According to Chief Engineer Mike Perry, the engineers sank the pirate speedboat shortly after the boarding by continuously swinging the rudder of Maersk Alabama thus scuttling the smaller boat. As the pirates were boarding the ship, the crew members locked themselves in the engine room while the captain and two other crew members remained on the bridge. The engineers then took control of the ship from down below, rendering the bridge controls useless. The pirates were thus unable to control the ship. The crew later used "brute force" to overpower one of the pirates, Abduwali Muse, and free one of the hostages, Abu Thair Mohd Zahid Reza. Frustrated, the pirates decided to leave the ship, taking Phillips to a lifeboat as their bargaining chip. The crew attempted to exchange this captured pirate, whom they had kept tied up for twelve hours, for Captain Phillips. The captured pirate was released, but the pirates refused to release Phillips in exchange. Since the battery had died on the open-air boat, they left in the ship's covered lifeboat, taking Phillips with them.
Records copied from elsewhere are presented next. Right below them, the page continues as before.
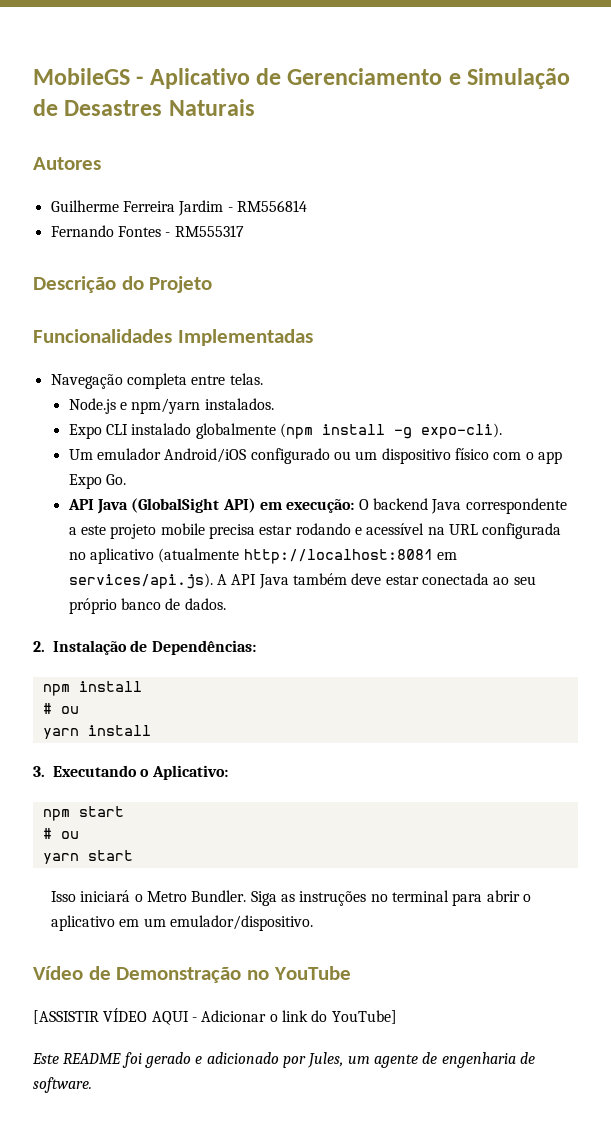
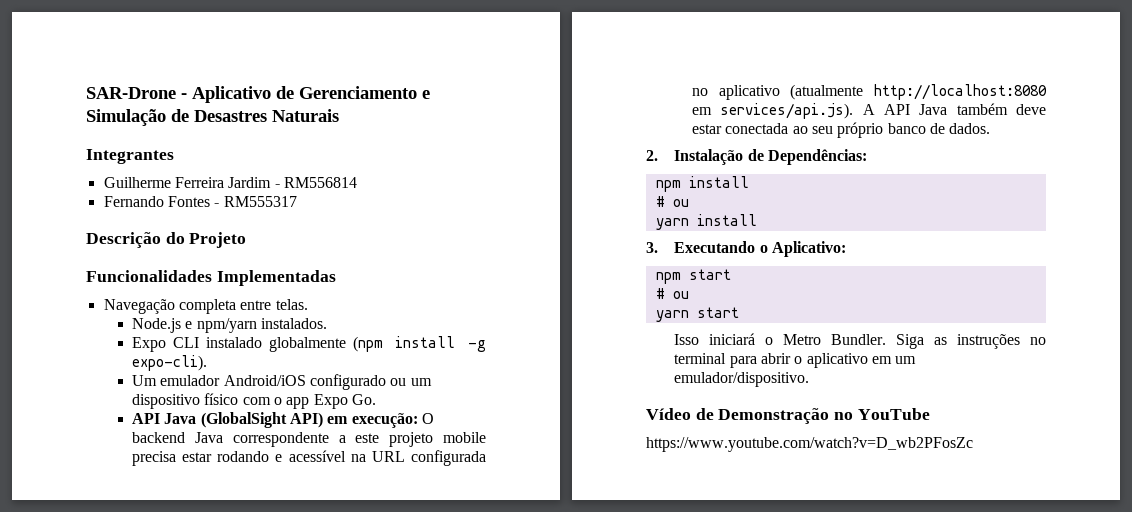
- MobileGS - Aplicativo de Gerenciamento e Simulação de Desastres Naturais
+ SAR-Drone - Aplicativo de Gerenciamento e Simulação de Desastres Naturais
- Autores
+ Integrantes
- API Java (GlobalSight API) em execução: O backend Java correspondente a este projeto mobile precisa estar rodando e acessível na URL configurada no aplicativo (atualmente http://localhost:8081 em services/api.js). A API Java também deve estar conectada ao seu próprio banco de dados.
+ API Java (GlobalSight API) em execução: O backend Java correspondente a este projeto mobile precisa estar rodando e acessível na URL configurada no aplicativo (atualmente http://localhost:8080 em services/api.js). A API Java também deve estar conectada ao seu próprio banco de dados.
- [ASSISTIR VÍDEO AQUI - Adicionar o link do YouTube]
- Este README foi gerado e adicionado por Jules, um agente de engenharia de software.
+ https://www.youtube.com/watch?v=D_wb2PFosZc

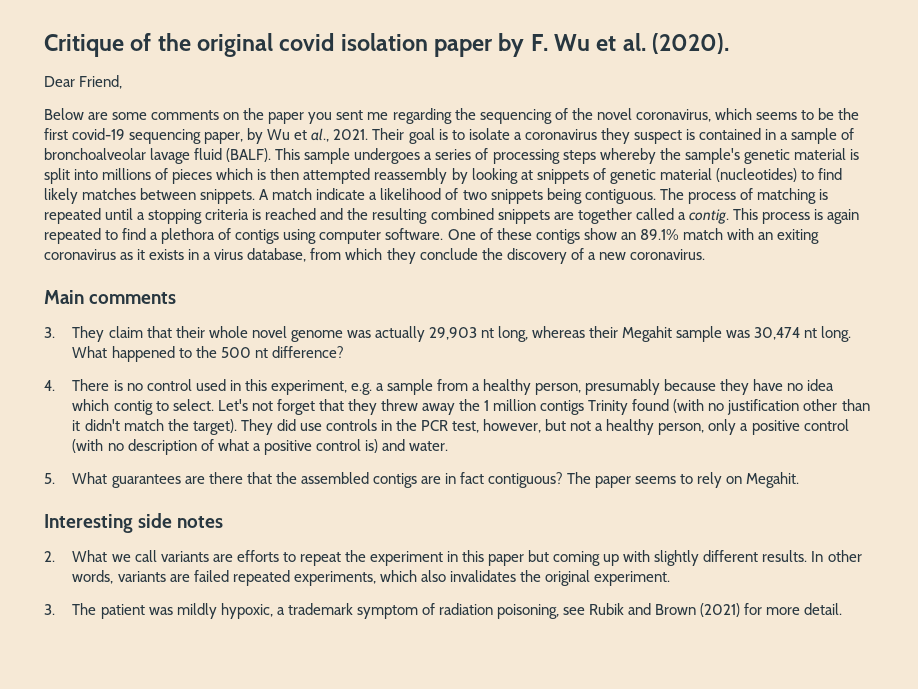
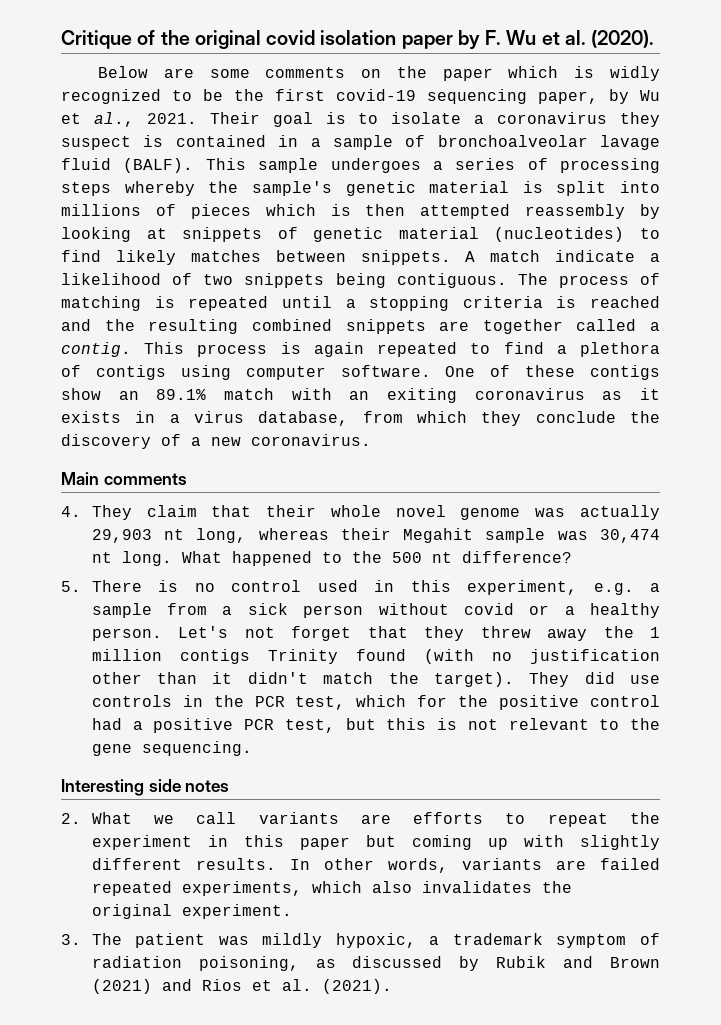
- Dear Friend,
- Below are some comments on the paper you sent me regarding the sequencing of the novel coronavirus, which seems to be the first covid-19 sequencing paper, by Wu et al., 2021.
+ Below are some comments on the paper which is widly recognized to be the first covid-19 sequencing paper, by Wu et al., 2021.
- 3. They claim that their whole novel genome was actually 29,903 nt long, whereas their Megahit sample was 30,474 nt long.
+ 4. They claim that their whole novel genome was actually 29,903 nt long, whereas their Megahit sample was 30,474 nt long.
- 4. There is no control used in this experiment, e.g. a sample from a healthy person, presumably because they have no idea which contig to select.
+ 5. There is no control used in this experiment, e.g. a sample from a sick person without covid or a healthy person.
- They did use controls in the PCR test, however, but not a healthy person, only a positive control (with no description of what a positive control is) and water.
- 5. What guarantees are there that the assembled contigs are in fact contiguous? The paper seems to rely on Megahit.
+ They did use controls in the PCR test, which for the positive control had a positive PCR test, but this is not relevant to the gene sequencing.
- 3. The patient was mildly hypoxic, a trademark symptom of radiation poisoning, see Rubik and Brown (2021) for more detail.
+ 3. The patient was mildly hypoxic, a trademark symptom of radiation poisoning, as discussed by Rubik and Brown (2021) and Rios et al. (2021).

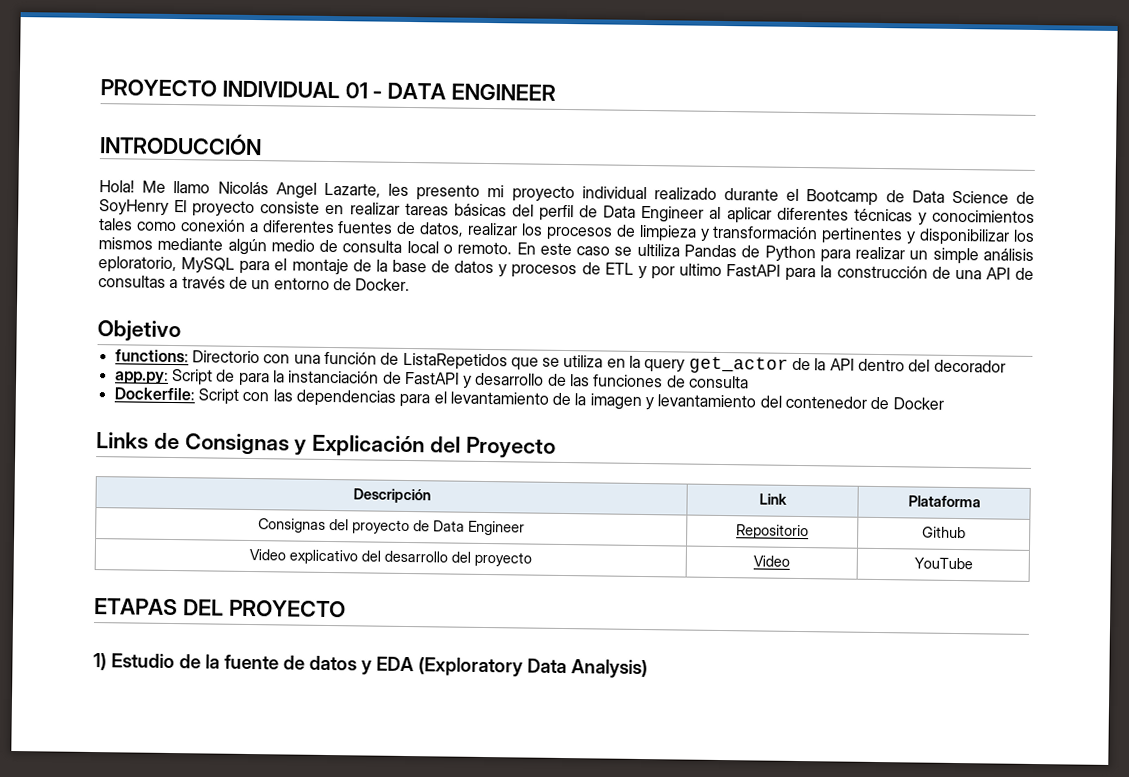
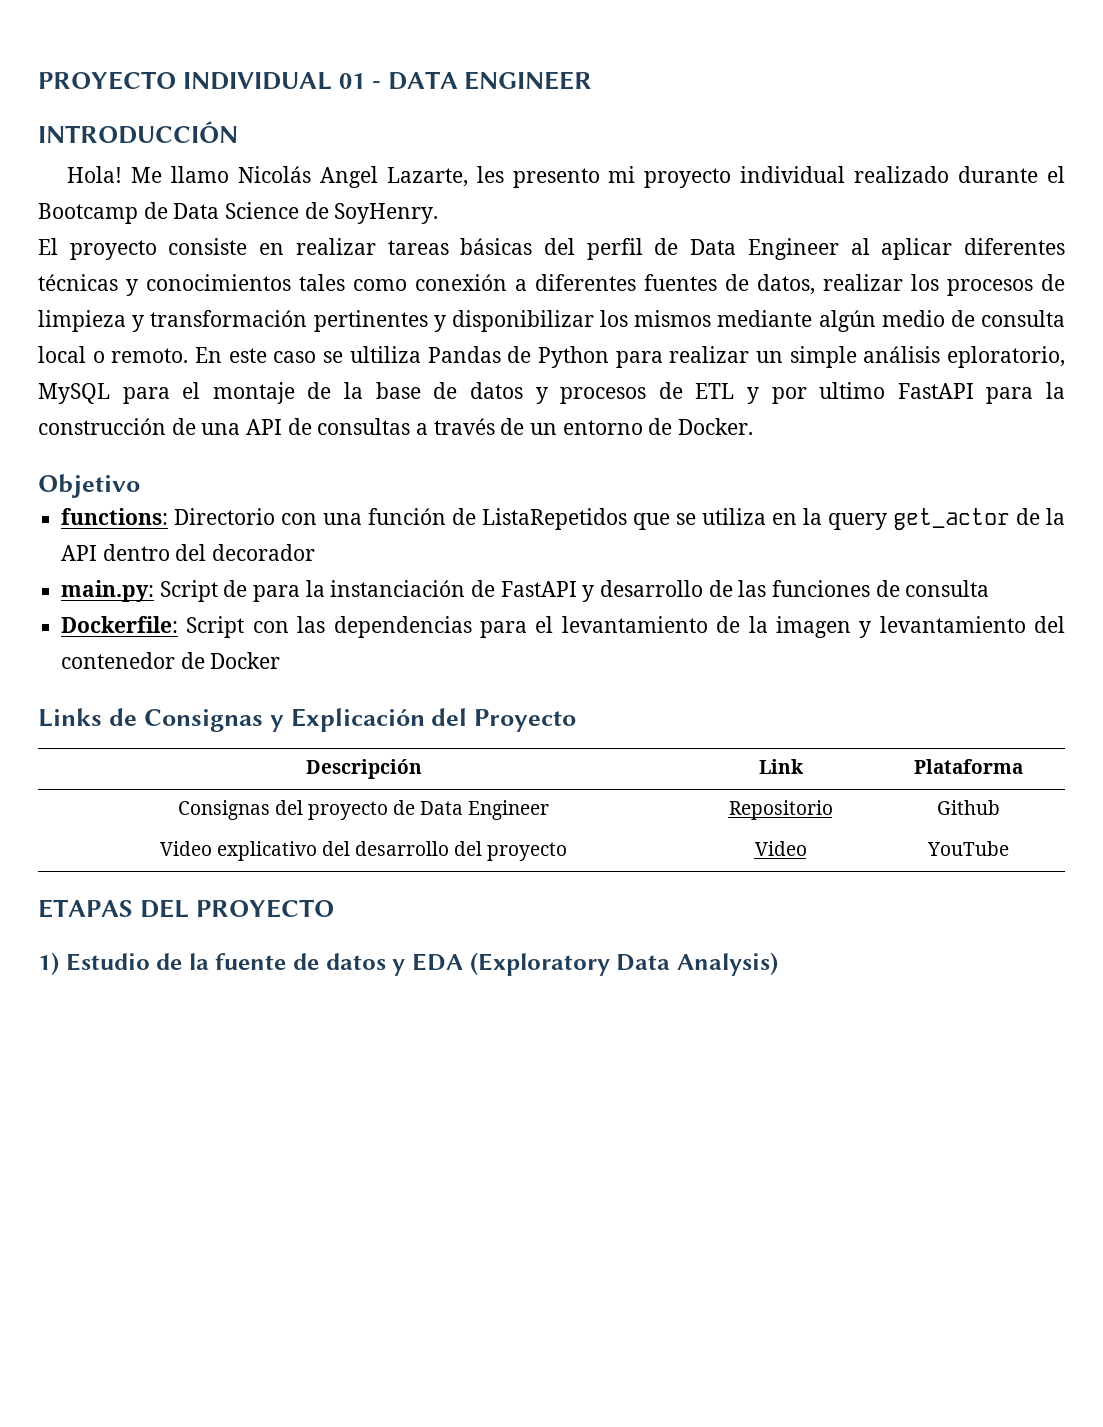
- Me llamo Nicolás Angel Lazarte, les presento mi proyecto individual realizado durante el Bootcamp de Data Science de SoyHenry El proyecto consiste en realizar tareas básicas del perfil de Data Engineer al aplicar diferentes técnicas y conocimientos tales como conexión a diferentes fuentes de datos, realizar los procesos de limpieza y transformación pertinentes y disponibilizar los mismos mediante algún medio de consulta local o remoto.
+ Me llamo Nicolás Angel Lazarte, les presento mi proyecto individual realizado durante el Bootcamp de Data Science de SoyHenry.
+ El proyecto consiste en realizar tareas básicas del perfil de Data Engineer al aplicar diferentes técnicas y conocimientos tales como conexión a diferentes fuentes de datos, realizar los procesos de limpieza y transformación pertinentes y disponibilizar los mismos mediante algún medio de consulta local o remoto.
- app.py: Script de para la instanciación de FastAPI y desarrollo de las funciones de consulta
+ main.py: Script de para la instanciación de FastAPI y desarrollo de las funciones de consulta

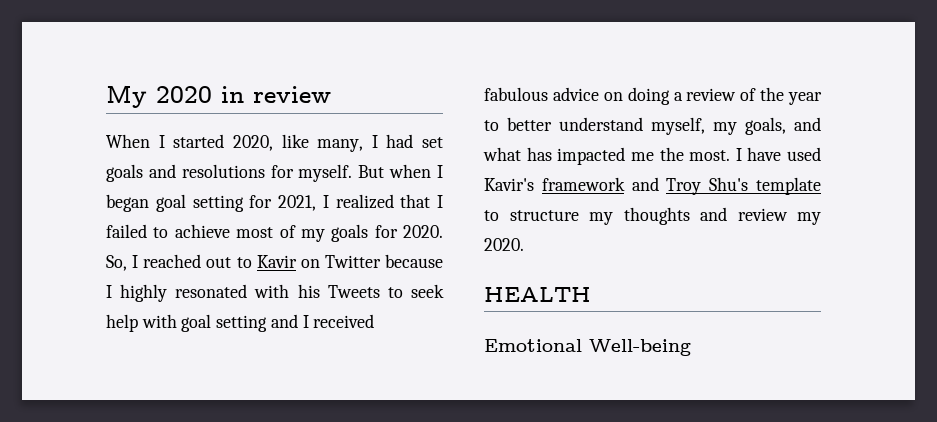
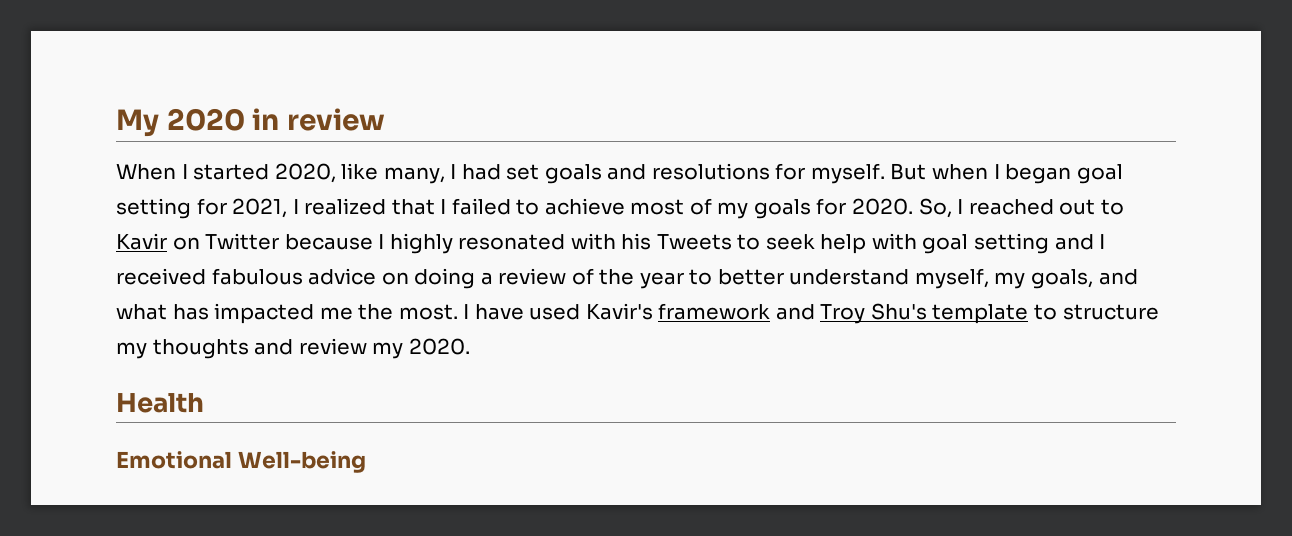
- HEALTH
+ Health

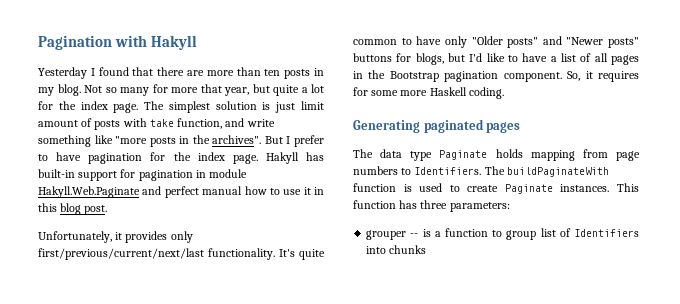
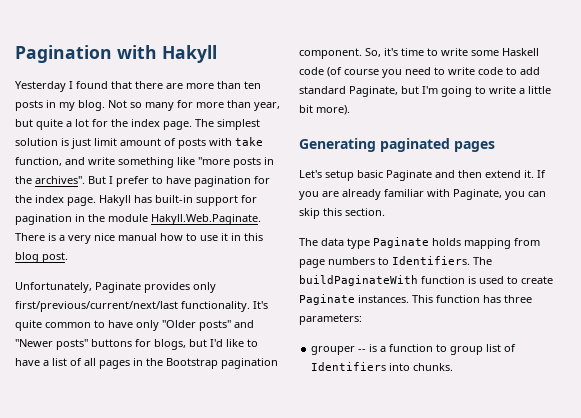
- Not so many for more that year, but quite a lot for the index page.
+ Not so many for more than year, but quite a lot for the index page.
- Hakyll has built-in support for pagination in module Hakyll.Web.Paginate and perfect manual how to use it in this blog post.
+ Hakyll has built-in support for pagination in the module Hakyll.Web.Paginate. There is a very nice manual how to use it in this blog post.
- Unfortunately, it provides only first/previous/current/next/last functionality.
+ Unfortunately, Paginate provides only first/previous/current/next/last functionality.
- So, it requires for some more Haskell coding.
+ So, it's time to write some Haskell code (of course you need to write code to add standard Paginate, but I'm going to write a little bit more).
  Generating paginated pages
+ Let's setup basic Paginate and then extend it. If you are already familiar with Paginate, you can skip this section.
- grouper -- is a function to group list of Identifiers into chunks
+ grouper -- is a function to group list of Identifiers into chunks.

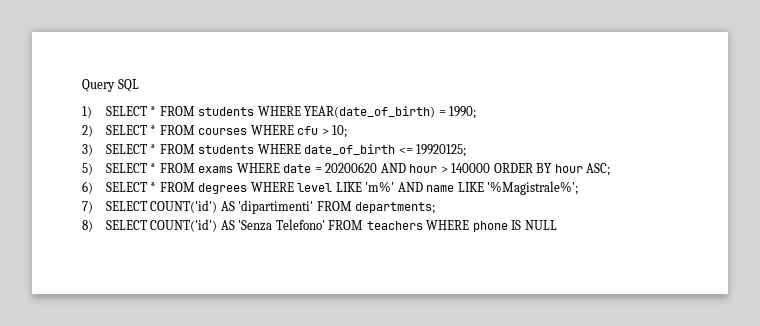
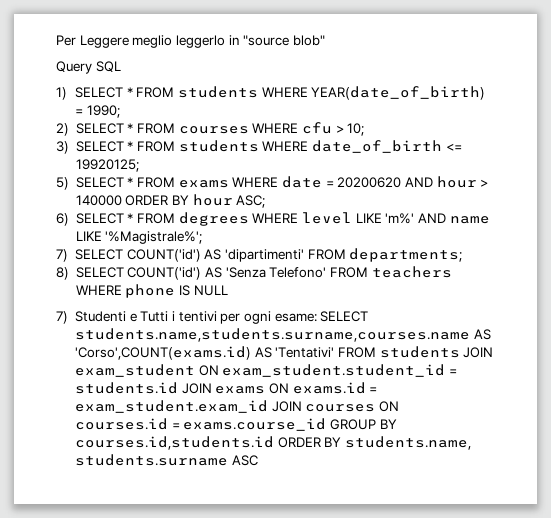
+ Per Leggere meglio leggerlo in "source blob"
+ 7) Studenti e Tutti i tentivi per ogni esame: SELECT students.name,students.surname,courses.name AS 'Corso',COUNT(exams.id) AS 'Tentativi' FROM students JOIN exam_student ON exam_student.student_id = students.id JOIN exams ON exams.id = exam_student.exam_id JOIN courses ON courses.id = exams.course_id GROUP BY courses.id,students.id ORDER BY students.name, students.surname ASC

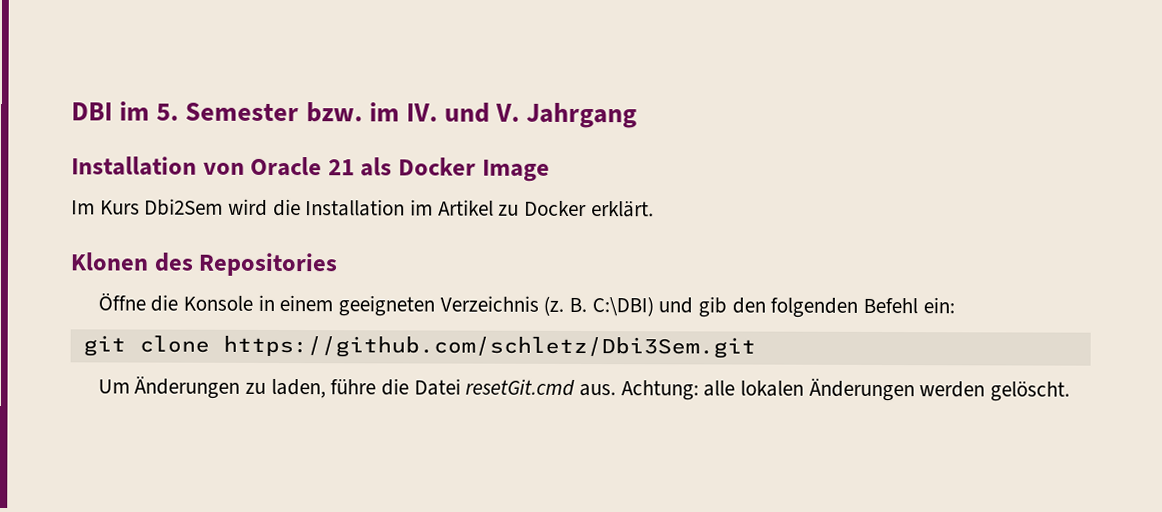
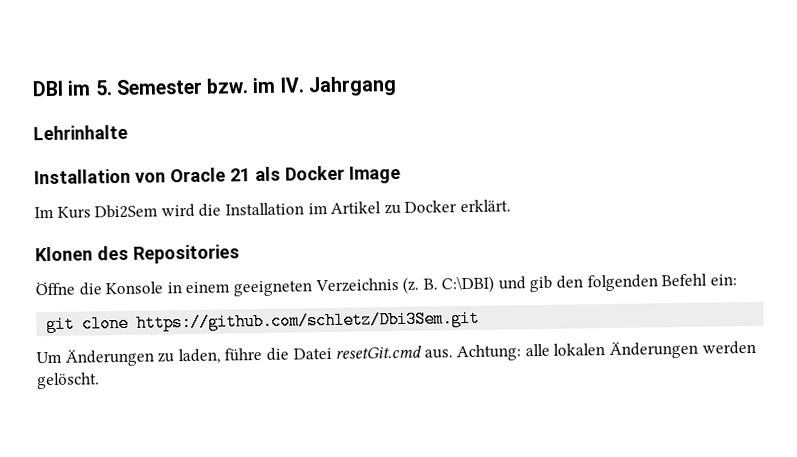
- DBI im 5. Semester bzw. im IV. und V. Jahrgang
+ DBI im 5. Semester bzw. im IV. Jahrgang
+ Lehrinhalte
The lifeboat carried ten days of food rations, water, and basic survival supplies.
On April 8, the destroyer and the frigate were dispatched to the Gulf of Aden in response to a hostage situation, and reached Maersk Alabama early on April 9. Maersk Alabama then departed from the area with an armed escort, towards her original destination in Mombasa, Kenya, with the vessel's Chief Mate (C/M) Shane Murphy in charge. On Saturday, April 11, Maersk Alabama arrived in the port of Mombasa, Kenya, still under U.S. military escort, where C/M Murphy was relieved by Captain Larry Aasheim, who had previously been captain of Maersk Alabama until Richard Phillips relieved him eight days before the pirate attack. An 18-man marine security team was on board. The FBI secured the ship as a crime scene.

Meanwhile, a standoff had begun on April 9 between Bainbridge and the pirates in Maersk Alabama's lifeboat, where they continued to hold Captain Phillips hostage. Three days later, on Sunday, April 12, Navy marksmen opened fire and killed the three pirates on the lifeboat, and Phillips was rescued in good condition. Bainbridge captain Commander Frank Castellano, with prior authorization from U.S. President Barack Obama, ordered the action after determining that Phillips' life was in immediate danger, based on reports that a pirate was pointing an AK-47 assault rifle at his back. U.S. Navy SEAL snipers on Bainbridges fantail opened fire, killing the three pirates with bullets to the head. One of the three slain was later identified as Ali Aden Elmi. A fourth pirate, Abduwali Muse, who was aboard the Bainbridge and negotiating for Phillips' release while being treated for an injury sustained in the takeover of Maersk Alabama, surrendered and was taken into custody. Muse's parents asked that he be pardoned because he was either 15 or 16 years old at the time of the incident, but in court, it was ruled that he was not a juvenile and would be tried as an adult. He pleaded guilty to piracy charges and was sentenced to over 33 years in prison.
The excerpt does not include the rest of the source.